▸ DATA FOR THE TASK

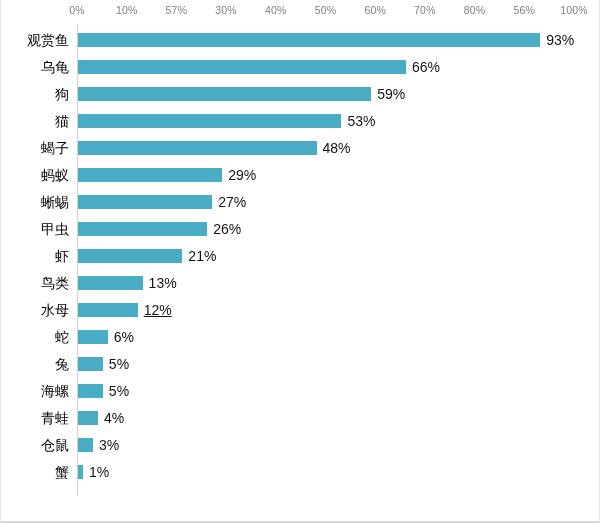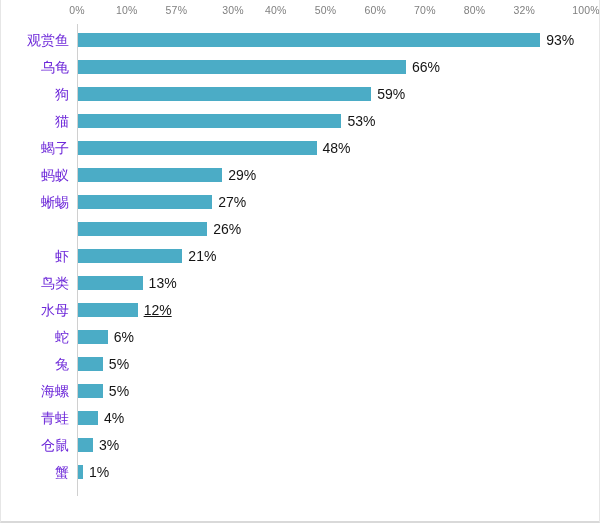"30%" div.tick-label { margin-left: 7px -> none }
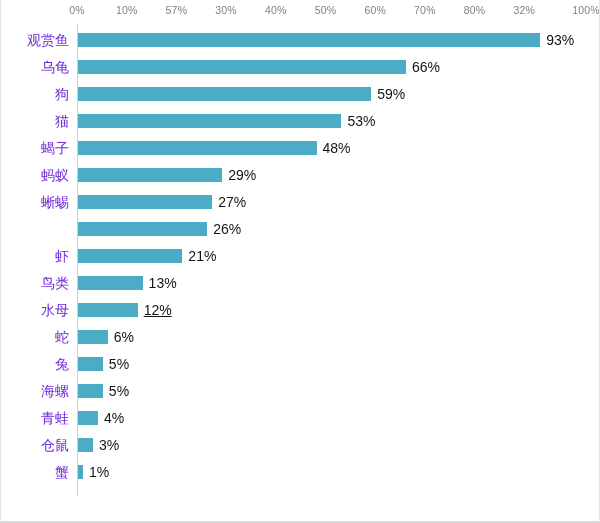"32%" div.tick-label { text: 32% -> 56% }
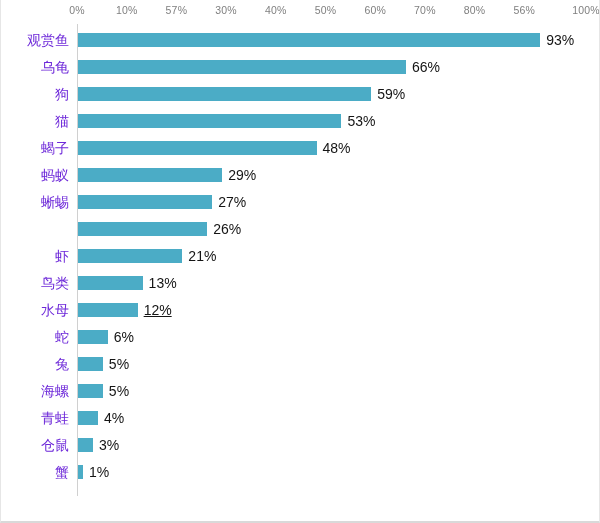"100%" div.tick-label { margin-left: 12px -> none }
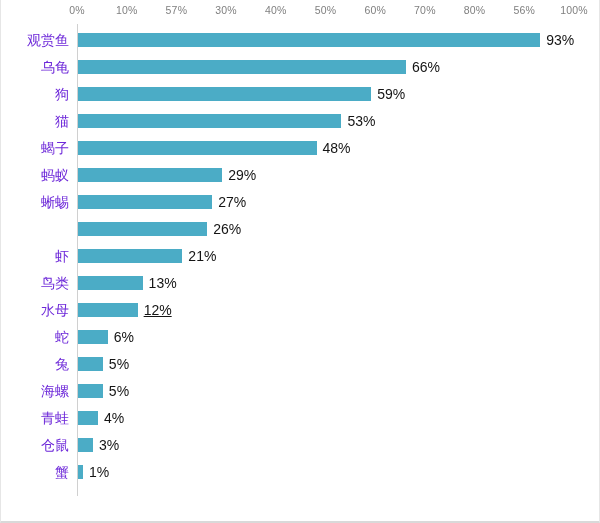"观赏鱼" .cat-label { color: #6d28d9 -> #000000 }
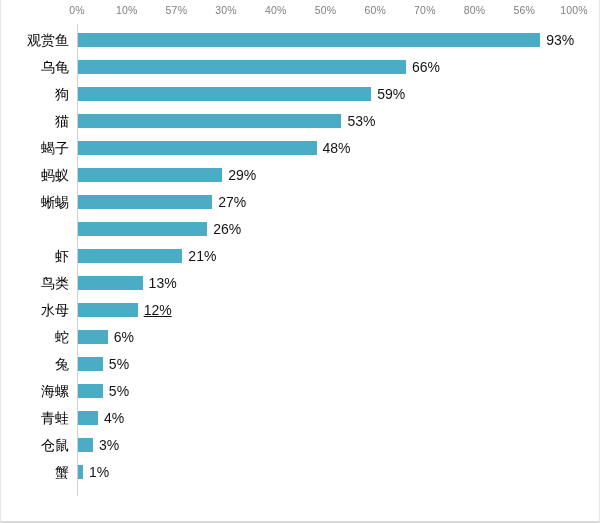"甲虫" div.cat-label { html: none -> <div>甲虫</div> }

▸ ASSIGNMENT
Return every line above word for word, minus images.

▸ THE COMPLETED TASK
"30%" div.tick-label { margin-left: 7px -> none }
"32%" div.tick-label { text: 32% -> 56% }
"100%" div.tick-label { margin-left: 12px -> none }
"观赏鱼" .cat-label { color: #6d28d9 -> #000000 }
"甲虫" div.cat-label { html: none -> <div>甲虫</div> }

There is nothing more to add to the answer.